The metabolism of nicardipine hydrochloride in healthy male volunteers

Abstract

1. Four human volunteers given a 30 mg oral dose of nicardipine hydrochloride containing 40μCi of the ¹⁴C-labelled material achieved peak plasma levels of compound-related radioactivity within one hour of dosing.
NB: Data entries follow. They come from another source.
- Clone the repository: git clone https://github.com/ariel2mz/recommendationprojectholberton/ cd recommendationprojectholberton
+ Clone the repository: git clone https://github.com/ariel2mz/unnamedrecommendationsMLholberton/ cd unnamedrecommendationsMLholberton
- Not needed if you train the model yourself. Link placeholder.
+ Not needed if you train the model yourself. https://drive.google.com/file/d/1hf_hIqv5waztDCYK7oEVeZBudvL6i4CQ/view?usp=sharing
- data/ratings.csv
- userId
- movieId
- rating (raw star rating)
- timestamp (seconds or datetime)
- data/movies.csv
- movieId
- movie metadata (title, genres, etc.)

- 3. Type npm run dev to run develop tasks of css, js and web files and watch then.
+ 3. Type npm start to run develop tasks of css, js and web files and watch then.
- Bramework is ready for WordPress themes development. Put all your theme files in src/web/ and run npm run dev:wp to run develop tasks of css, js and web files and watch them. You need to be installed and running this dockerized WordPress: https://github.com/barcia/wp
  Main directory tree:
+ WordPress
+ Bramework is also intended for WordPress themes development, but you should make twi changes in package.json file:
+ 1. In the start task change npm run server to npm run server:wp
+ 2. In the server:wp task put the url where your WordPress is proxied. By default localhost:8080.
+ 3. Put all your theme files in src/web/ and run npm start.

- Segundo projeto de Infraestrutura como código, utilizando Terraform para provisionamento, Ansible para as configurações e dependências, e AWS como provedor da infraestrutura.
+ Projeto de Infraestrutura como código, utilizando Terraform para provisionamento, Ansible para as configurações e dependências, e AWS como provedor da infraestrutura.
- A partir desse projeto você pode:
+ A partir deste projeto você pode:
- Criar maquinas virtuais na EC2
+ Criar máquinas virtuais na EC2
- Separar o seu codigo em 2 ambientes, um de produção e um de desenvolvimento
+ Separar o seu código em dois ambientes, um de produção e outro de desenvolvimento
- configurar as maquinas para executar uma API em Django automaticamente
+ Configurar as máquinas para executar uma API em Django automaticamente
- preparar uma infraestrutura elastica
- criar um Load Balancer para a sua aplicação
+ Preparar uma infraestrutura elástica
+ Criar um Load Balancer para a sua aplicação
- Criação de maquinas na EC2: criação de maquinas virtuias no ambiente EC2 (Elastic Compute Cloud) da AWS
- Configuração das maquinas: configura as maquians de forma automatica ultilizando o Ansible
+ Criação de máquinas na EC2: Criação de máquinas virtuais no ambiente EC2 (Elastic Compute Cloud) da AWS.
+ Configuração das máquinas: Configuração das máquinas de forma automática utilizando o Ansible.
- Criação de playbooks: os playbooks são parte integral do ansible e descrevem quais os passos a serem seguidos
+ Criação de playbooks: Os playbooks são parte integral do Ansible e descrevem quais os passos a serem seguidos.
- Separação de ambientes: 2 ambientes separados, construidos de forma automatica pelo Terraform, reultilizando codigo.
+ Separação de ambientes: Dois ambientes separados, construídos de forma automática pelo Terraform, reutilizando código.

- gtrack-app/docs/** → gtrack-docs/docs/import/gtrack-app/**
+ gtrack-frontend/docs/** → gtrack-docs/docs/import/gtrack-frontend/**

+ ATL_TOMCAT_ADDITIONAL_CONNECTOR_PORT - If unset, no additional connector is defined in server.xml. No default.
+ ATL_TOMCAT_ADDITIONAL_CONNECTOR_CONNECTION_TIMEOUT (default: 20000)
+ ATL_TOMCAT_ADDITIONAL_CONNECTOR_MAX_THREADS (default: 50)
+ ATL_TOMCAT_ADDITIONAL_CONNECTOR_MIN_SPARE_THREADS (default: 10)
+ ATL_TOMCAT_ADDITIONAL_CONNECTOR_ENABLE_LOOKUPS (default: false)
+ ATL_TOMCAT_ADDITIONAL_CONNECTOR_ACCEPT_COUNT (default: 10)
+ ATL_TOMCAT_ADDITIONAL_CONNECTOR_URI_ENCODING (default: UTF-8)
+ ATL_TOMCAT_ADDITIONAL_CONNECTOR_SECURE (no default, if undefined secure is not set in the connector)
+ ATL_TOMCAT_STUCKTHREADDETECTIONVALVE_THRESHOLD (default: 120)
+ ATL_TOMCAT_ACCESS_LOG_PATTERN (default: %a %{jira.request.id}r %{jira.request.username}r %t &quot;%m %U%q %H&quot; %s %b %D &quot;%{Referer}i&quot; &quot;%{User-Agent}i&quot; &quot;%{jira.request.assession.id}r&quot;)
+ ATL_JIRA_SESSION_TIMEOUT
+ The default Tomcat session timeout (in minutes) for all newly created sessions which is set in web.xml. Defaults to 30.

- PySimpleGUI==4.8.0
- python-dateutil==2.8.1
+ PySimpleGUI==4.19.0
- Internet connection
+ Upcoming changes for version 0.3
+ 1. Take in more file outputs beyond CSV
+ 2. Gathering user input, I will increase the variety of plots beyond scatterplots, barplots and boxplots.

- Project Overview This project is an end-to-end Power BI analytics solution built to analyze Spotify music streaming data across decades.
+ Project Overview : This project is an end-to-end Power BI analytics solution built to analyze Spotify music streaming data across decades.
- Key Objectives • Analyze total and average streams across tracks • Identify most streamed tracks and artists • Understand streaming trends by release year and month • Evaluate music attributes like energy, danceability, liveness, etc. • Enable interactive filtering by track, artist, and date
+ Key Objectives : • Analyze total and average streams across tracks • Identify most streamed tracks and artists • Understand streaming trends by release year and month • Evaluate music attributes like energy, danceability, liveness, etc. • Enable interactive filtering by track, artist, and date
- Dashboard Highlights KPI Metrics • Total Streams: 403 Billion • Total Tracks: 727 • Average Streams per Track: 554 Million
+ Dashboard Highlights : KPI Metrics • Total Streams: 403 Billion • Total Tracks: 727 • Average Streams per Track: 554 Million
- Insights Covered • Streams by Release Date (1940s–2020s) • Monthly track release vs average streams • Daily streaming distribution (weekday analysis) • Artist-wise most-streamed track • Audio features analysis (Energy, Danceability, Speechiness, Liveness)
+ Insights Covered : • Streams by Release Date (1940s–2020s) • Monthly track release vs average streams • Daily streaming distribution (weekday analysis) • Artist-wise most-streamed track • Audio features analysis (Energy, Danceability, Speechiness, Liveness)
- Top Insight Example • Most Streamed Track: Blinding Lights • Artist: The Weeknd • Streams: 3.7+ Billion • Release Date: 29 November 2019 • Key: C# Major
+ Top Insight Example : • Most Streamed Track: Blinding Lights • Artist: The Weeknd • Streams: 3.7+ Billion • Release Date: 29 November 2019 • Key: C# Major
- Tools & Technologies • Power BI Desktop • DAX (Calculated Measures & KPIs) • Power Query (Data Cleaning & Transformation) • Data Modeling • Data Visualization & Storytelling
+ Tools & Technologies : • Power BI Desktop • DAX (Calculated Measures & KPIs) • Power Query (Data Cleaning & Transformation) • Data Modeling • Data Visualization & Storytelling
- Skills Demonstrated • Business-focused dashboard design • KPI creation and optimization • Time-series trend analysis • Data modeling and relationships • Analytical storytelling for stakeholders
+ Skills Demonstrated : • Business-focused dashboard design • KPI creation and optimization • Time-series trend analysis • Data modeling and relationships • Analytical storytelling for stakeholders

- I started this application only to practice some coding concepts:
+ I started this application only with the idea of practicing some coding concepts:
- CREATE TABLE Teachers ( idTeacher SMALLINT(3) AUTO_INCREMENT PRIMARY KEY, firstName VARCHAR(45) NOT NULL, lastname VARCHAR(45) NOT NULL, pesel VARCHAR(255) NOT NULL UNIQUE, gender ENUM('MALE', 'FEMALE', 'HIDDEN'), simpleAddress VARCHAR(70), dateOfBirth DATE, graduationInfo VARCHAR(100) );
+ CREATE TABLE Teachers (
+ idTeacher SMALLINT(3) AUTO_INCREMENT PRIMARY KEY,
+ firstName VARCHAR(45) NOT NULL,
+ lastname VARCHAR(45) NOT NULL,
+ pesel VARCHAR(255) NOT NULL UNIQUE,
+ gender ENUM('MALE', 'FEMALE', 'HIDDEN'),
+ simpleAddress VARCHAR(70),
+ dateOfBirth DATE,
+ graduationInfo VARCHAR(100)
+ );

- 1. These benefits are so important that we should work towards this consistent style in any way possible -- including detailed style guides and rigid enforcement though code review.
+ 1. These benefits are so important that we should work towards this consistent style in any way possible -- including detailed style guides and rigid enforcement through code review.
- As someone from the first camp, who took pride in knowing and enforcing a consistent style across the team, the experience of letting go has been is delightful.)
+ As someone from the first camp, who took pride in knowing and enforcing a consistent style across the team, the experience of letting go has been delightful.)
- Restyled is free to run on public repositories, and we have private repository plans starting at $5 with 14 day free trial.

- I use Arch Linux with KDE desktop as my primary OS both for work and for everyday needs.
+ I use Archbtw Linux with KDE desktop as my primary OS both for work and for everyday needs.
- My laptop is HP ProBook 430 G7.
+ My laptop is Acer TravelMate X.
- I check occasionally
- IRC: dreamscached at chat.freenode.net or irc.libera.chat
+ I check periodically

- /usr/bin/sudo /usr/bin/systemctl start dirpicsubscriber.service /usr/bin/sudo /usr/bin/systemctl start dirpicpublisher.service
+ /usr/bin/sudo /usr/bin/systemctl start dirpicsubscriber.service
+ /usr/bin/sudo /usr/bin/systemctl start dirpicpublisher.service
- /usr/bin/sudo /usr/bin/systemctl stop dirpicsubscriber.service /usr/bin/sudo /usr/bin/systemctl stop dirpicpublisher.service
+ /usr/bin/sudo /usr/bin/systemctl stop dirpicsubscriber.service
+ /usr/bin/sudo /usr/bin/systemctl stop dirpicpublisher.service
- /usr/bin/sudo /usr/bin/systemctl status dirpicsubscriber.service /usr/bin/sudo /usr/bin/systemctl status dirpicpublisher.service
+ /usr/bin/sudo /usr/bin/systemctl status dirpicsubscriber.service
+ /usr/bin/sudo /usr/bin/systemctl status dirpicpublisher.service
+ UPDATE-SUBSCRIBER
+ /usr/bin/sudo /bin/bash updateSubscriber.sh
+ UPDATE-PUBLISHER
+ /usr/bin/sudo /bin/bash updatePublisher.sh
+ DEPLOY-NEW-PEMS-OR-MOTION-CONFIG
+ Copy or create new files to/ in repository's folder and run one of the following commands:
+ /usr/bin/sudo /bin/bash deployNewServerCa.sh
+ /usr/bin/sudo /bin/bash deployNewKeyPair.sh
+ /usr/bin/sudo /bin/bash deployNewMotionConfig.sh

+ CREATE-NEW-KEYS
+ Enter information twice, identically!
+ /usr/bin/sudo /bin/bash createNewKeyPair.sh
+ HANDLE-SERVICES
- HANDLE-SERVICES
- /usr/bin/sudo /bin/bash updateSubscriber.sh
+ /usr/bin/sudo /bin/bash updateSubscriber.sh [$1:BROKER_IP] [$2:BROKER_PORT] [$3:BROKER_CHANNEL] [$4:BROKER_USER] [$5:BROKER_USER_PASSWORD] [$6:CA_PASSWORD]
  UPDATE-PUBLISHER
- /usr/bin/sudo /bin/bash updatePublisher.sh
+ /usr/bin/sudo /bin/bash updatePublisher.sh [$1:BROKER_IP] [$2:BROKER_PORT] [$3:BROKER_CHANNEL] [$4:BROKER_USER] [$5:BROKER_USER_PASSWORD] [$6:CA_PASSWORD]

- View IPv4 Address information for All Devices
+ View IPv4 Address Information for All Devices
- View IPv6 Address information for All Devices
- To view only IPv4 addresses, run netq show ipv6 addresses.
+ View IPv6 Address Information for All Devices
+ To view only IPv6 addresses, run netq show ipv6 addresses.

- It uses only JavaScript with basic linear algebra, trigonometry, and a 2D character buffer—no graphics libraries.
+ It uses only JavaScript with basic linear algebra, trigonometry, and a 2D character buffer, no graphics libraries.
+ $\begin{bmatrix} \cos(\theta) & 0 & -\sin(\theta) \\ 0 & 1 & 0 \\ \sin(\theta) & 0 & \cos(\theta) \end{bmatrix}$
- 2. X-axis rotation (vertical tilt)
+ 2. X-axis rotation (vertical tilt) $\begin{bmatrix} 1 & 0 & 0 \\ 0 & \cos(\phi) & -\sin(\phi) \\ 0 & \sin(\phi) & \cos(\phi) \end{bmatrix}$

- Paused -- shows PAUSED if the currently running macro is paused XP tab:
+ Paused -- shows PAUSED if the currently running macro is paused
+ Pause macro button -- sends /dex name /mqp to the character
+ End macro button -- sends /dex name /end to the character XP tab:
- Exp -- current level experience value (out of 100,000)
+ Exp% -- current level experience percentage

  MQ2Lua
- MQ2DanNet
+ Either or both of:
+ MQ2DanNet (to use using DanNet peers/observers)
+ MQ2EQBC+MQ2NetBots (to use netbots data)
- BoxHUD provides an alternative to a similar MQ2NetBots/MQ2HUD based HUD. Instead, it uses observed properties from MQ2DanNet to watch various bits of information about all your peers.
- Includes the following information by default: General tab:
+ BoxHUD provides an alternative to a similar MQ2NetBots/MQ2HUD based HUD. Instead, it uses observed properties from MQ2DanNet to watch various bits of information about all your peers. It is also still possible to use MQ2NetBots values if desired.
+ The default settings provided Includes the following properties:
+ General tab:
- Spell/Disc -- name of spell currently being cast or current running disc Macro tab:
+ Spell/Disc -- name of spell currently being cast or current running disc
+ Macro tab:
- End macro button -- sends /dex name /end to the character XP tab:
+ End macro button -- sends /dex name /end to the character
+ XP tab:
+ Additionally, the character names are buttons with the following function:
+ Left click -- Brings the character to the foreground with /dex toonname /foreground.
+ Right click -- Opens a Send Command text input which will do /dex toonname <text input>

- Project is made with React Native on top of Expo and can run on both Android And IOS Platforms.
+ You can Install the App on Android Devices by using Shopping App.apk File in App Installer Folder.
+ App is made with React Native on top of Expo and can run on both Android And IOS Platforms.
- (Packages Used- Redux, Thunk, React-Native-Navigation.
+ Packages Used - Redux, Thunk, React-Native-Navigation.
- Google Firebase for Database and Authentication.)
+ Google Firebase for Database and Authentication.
Parent compound comprised only a minor fraction of the circulating radioactivity indicating rapid first-pass metabolism. 2. Plasma radioactivity declined to background levels within 96 h and was excreted both in the urine and faeces. Urinary excretion was the favoured route comprising about 60% of the dosed radioactivity. Mean total recovered radioactivity amounted to 94.8%. 3. Both 1,4-dihydropyridine and pyridine metabolites of nicardipine hydrochloride were excreted in the urine. The major urinary metabolites, comprising some 36% of the radioactivity excreted in the 0–8h post-dose period, were the glucuronide conjugates of ± 2-hydroxyethyl methyl-1,4-dihydro-2,6-dimethyl-4(m-nitrophenyl)-3,5-pyridine dicarboxylate and its pyridine from 2-hydroxyethyl methyl-2,6-dimethyl-4-(m-nitrophenyl)-3,5-pyridine dicarboxylate.